Listed records:
┄┄┄┄┄┄┄┄┄┄┄┄┄┄┄┄┄┄┄┄

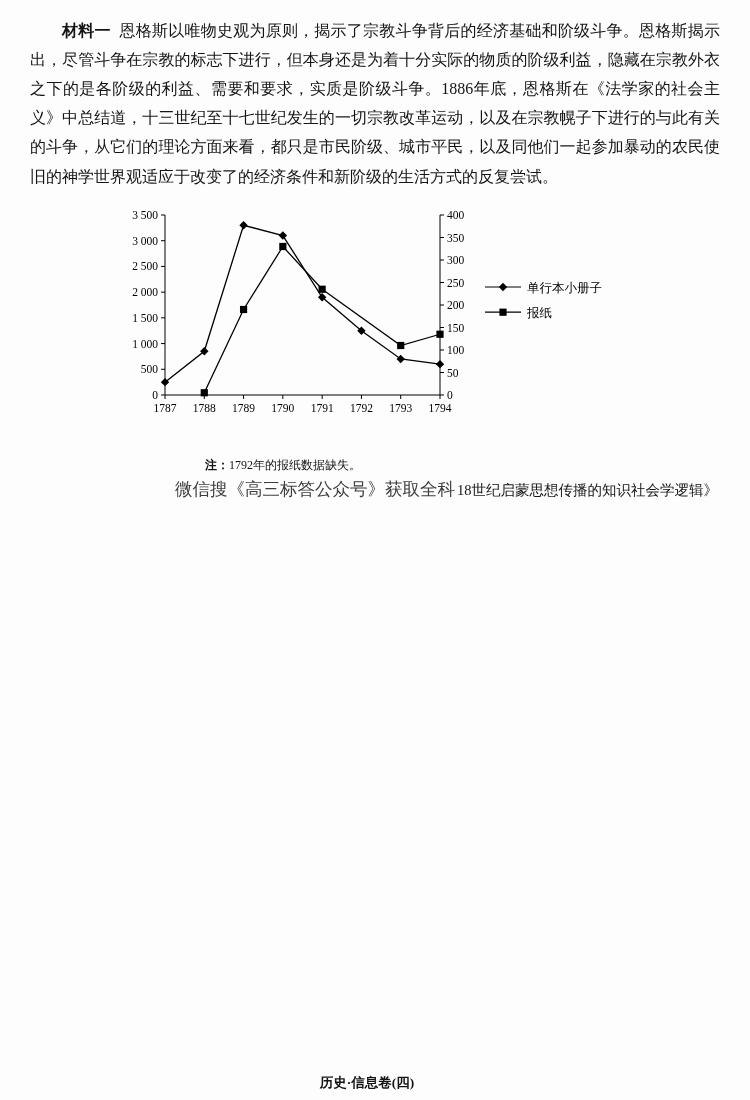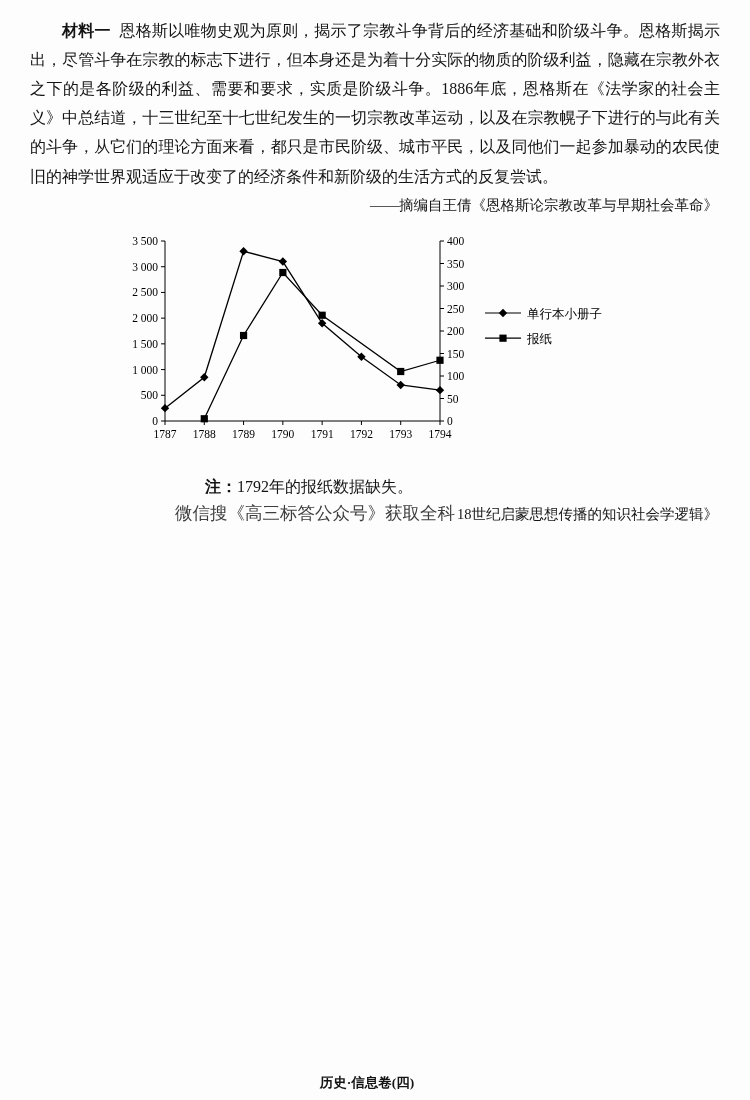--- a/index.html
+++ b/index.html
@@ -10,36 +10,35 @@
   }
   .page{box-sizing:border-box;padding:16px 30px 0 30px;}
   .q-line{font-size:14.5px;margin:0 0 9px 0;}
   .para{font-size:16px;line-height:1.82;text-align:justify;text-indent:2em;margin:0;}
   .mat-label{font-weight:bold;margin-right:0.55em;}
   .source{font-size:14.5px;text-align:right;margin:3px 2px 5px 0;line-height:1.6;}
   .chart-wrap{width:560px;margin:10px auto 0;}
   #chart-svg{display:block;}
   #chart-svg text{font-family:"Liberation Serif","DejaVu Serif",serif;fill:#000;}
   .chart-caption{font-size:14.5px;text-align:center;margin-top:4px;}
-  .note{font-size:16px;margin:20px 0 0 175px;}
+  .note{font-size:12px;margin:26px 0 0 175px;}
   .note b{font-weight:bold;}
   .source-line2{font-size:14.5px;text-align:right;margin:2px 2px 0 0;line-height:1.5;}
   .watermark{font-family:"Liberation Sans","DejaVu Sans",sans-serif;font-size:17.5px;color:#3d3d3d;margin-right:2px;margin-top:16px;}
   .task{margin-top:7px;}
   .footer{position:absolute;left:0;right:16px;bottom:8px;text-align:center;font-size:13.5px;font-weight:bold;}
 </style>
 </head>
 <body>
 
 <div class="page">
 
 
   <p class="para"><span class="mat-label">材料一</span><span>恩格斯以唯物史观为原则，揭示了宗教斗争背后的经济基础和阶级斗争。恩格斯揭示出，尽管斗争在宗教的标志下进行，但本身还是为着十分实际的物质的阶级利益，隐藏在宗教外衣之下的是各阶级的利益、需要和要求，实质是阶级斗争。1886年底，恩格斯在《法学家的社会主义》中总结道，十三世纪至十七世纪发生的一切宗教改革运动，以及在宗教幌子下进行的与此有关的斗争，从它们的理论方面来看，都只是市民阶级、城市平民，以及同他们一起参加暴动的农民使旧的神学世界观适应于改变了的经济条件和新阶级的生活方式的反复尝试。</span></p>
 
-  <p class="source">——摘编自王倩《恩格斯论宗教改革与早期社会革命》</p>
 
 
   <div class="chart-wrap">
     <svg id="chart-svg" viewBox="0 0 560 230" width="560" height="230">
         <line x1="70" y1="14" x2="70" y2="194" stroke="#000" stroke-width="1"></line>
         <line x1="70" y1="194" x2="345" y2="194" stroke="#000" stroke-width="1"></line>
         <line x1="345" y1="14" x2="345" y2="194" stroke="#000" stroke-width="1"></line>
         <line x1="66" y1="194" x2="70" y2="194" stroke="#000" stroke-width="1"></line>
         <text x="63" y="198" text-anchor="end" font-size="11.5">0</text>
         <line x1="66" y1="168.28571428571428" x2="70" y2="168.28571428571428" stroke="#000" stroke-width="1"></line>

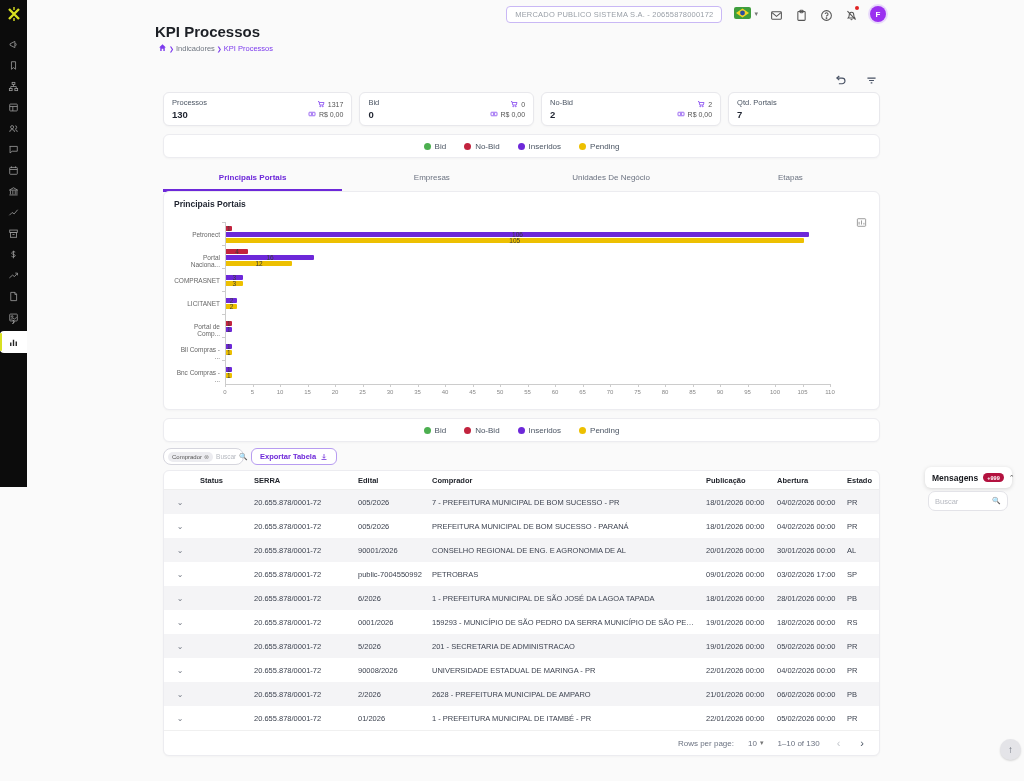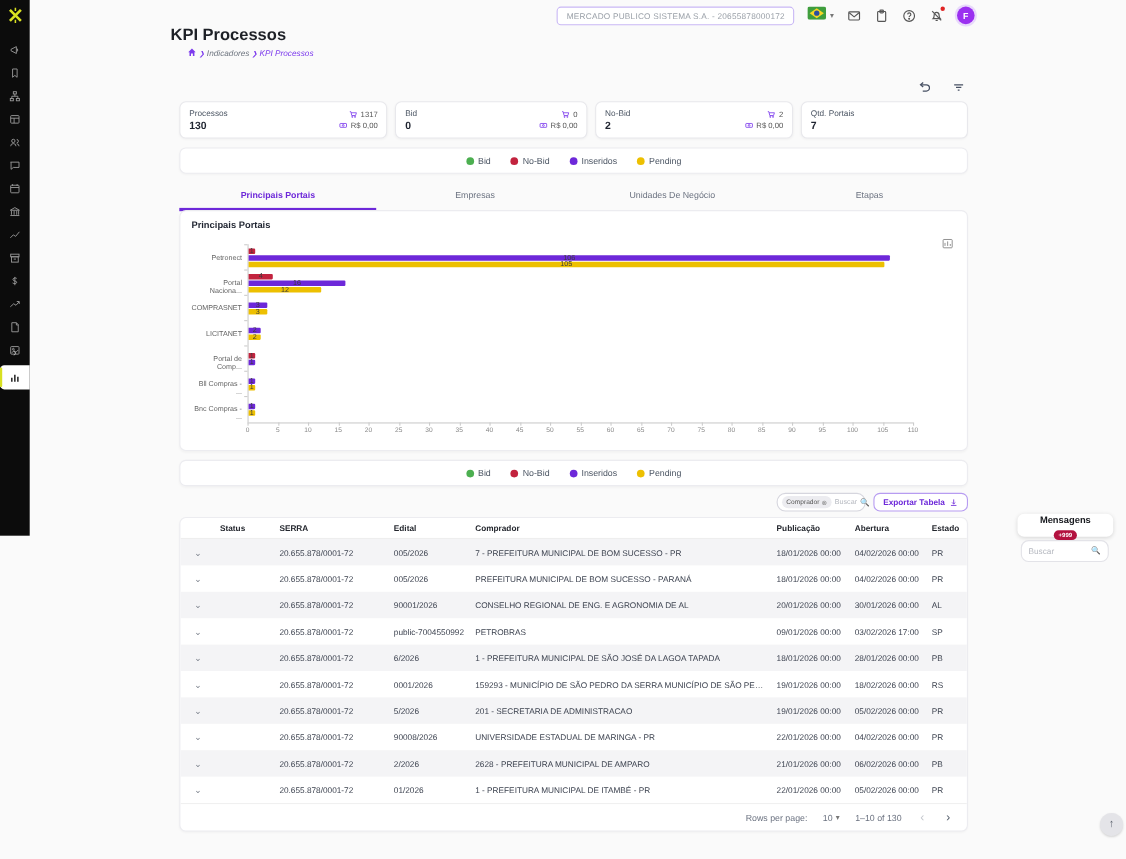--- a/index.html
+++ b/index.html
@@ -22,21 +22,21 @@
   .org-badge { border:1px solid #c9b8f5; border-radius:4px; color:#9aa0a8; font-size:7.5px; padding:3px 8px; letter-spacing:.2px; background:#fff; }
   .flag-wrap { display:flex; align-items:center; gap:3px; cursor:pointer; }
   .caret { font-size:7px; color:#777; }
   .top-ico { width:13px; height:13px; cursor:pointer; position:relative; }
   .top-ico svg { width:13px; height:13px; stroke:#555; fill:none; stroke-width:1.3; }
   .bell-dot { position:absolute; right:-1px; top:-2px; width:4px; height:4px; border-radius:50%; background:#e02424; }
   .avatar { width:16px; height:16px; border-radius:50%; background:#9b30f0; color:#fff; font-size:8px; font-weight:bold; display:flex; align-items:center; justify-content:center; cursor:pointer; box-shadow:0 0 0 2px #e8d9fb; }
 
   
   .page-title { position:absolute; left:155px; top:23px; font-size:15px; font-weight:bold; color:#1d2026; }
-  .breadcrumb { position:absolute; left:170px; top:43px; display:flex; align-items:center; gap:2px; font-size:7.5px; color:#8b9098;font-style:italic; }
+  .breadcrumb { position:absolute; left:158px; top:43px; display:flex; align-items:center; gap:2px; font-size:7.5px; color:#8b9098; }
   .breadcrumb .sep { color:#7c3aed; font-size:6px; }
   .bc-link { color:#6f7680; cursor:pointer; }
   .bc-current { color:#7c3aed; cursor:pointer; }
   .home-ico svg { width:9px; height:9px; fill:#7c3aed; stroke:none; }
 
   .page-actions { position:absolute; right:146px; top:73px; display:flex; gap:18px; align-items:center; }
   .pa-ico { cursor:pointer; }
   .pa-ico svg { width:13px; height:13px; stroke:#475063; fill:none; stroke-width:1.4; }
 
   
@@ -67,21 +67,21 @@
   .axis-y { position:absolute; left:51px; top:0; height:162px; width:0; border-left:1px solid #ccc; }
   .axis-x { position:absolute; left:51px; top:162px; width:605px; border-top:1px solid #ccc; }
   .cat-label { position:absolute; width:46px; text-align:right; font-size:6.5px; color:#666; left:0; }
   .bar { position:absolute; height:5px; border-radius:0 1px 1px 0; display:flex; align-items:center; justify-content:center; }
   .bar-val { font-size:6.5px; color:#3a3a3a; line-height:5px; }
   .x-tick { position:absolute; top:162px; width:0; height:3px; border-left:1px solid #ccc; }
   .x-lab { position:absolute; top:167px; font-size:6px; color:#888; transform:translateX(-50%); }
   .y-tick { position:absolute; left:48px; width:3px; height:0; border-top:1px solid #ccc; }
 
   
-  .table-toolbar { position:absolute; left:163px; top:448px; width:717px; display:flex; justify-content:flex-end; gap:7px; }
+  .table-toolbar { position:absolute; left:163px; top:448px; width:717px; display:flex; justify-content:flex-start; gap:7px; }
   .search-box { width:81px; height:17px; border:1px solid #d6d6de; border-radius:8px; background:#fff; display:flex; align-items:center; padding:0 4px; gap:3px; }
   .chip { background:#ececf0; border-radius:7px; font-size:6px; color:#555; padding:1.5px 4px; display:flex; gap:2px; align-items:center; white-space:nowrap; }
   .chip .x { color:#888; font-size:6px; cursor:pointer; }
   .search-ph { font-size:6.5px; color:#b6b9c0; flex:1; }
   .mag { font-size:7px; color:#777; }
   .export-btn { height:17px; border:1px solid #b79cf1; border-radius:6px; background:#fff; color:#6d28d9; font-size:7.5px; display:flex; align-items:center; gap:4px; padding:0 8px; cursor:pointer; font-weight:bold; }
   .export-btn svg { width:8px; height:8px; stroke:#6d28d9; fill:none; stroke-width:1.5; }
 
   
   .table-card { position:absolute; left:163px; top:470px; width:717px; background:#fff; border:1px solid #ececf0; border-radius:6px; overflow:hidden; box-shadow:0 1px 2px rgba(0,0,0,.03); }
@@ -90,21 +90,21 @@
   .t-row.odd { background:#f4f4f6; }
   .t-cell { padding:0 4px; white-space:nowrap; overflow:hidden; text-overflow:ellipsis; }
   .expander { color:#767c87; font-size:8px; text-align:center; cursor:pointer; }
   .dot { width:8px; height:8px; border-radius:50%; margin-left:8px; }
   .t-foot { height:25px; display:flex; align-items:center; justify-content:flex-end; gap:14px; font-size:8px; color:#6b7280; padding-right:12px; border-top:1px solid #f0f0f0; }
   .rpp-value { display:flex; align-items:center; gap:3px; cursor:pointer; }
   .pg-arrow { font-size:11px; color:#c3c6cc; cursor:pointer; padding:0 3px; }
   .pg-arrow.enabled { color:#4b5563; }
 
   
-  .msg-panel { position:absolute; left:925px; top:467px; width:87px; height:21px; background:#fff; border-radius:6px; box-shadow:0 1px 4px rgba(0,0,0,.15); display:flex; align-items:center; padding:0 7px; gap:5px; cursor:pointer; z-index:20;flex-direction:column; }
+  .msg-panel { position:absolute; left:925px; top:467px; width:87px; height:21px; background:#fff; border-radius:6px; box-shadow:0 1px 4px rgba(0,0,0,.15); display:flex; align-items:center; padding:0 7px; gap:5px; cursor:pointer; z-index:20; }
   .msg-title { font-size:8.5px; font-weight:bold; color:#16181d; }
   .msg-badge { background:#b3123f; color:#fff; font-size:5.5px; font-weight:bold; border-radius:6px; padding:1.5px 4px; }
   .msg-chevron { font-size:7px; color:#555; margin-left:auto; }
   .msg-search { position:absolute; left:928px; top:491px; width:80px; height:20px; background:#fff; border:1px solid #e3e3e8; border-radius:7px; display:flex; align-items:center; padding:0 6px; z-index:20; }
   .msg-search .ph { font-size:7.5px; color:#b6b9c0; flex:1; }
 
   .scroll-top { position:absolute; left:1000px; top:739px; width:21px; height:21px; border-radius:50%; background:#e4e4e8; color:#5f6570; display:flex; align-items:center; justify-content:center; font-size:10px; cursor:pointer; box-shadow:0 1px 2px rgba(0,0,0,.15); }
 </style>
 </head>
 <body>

┄┄┄┄┄┄┄┄┄┄┄┄┄┄┄┄┄┄┄┄

Among the lines above, count those containing "para" and give only that count.

2